As morbidity and mortality databases do contain homologous entries referring to the same subject of care, the primary cause of death in the mortality database can be correlated with the disease entry of the same subject of care in the morbidity database, postulating a causal relationship; i.e. the tracked primary death cause might be a secondary symptom of the progressing disease.
Results
In this section, we describe our ontological representation of mortality. It assumes a disease/injury to be the primary cause of death and is necessary to describe both temporarily extended and instantaneous processes in health care relevant life cycle stages, starting with the transmission of a pathogen, over the disease as a pathological process, and finally ending in the process of dying. In the next subsections, we will provide DL definitions for all important parts of our mortality model, and represent complex issues encountered and how they were solved in our model.
Representing injury and death
Our representation of death is based on the generalized lifecycle displayed in Figure 1. Taking the birth as the starting point, the lifespan of an individual organism continues until its death. However the lifespan may overlap at the end with the beginning of a biological death process, the one which will ultimately lead to death. This definition is grounded on the fact that several factors can simultaneously influence the lifetime of an individual organisms and provoke its death, such as accidents or illnesses.
Despite being a simplification only introduced for the easy handle of statistics, mortality registries worldwide store mainly the primary cause of death. In our ontology we follow this simplification, although extending it to accommodate multiple causes would be a quite straightforward process without additional computational costs for inferences.

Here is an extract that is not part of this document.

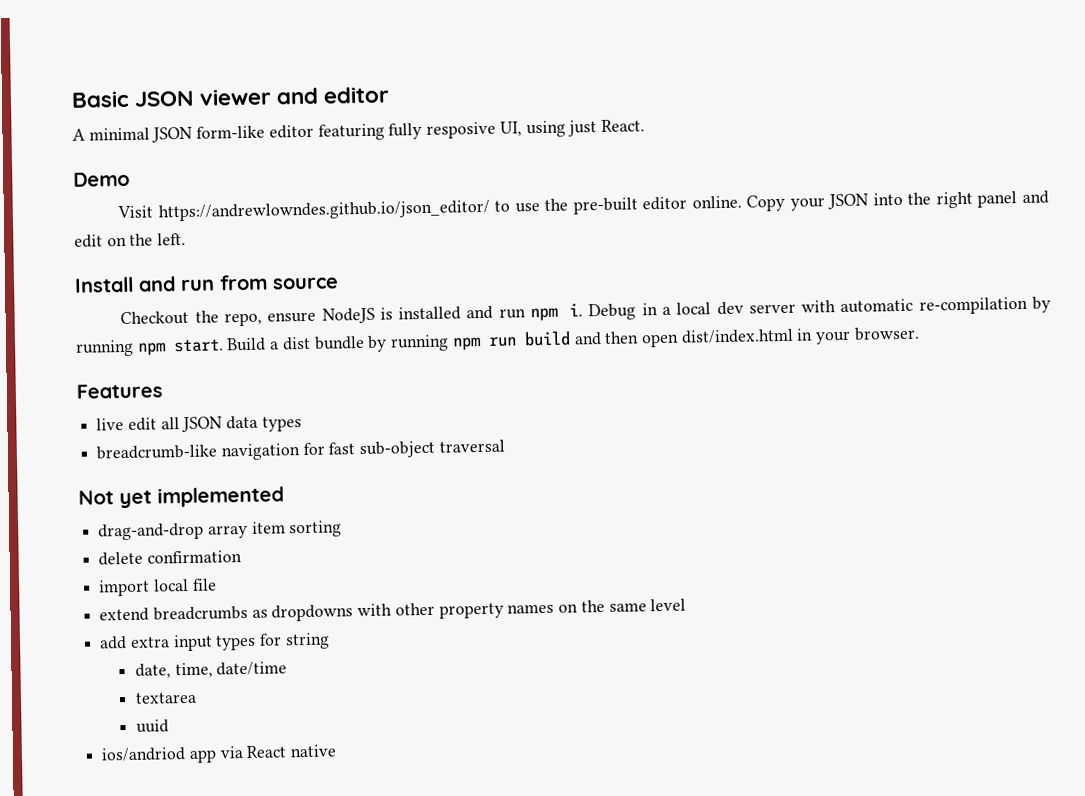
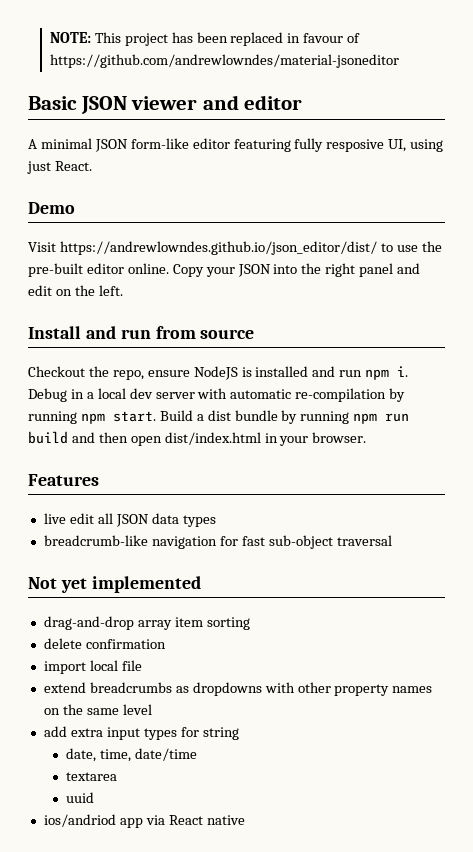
+ NOTE: This project has been replaced in favour of https://github.com/andrewlowndes/material-jsoneditor
- Visit https://andrewlowndes.github.io/json_editor/ to use the pre-built editor online.
+ Visit https://andrewlowndes.github.io/json_editor/dist/ to use the pre-built editor online.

At a given moment an individual organism can acquire a certain disease, e.g. dengue fever, which may cause premature death, depending on the circumstances. In medical terms, a disease cause is a function of the physiological state of the individual. There can be a causal link from a disease and its symptoms to a later death process.
Assuming all data is available, it should be possible to describe and trace the sequence of causally induced - and at times overlapping - pathologic processes which affect the life of that organism, from birth to death. Some of them may damage the organisms' overall physiological state to such an extent, that they directly initiate a process of physiological death, leading to death itself. This sequence of processes is sometimes evidenced by the records of an individual when the cause of death was previously registered in a morbidity system, i.e. the primary cause of death was already known.
Our definition of the 'Birth' process is based on the description of "live birth" provided by the Brazilian Institute of Geography and Statistics (IBGE) [17]. It corresponds to the complete expulsion or extraction of a product generated by the maternal body after conception, which after separated from the maternal body, breathes or exhibits some other vital signs, e.g. heartbeat, voluntary muscle contraction, umbilical cord contraction, regardless of the cord being cut or not, and whether or not the placenta was expelled. Conversely, "death" as a state means absence of brain functions and cessation of all biological functions, inherent to the human body [18].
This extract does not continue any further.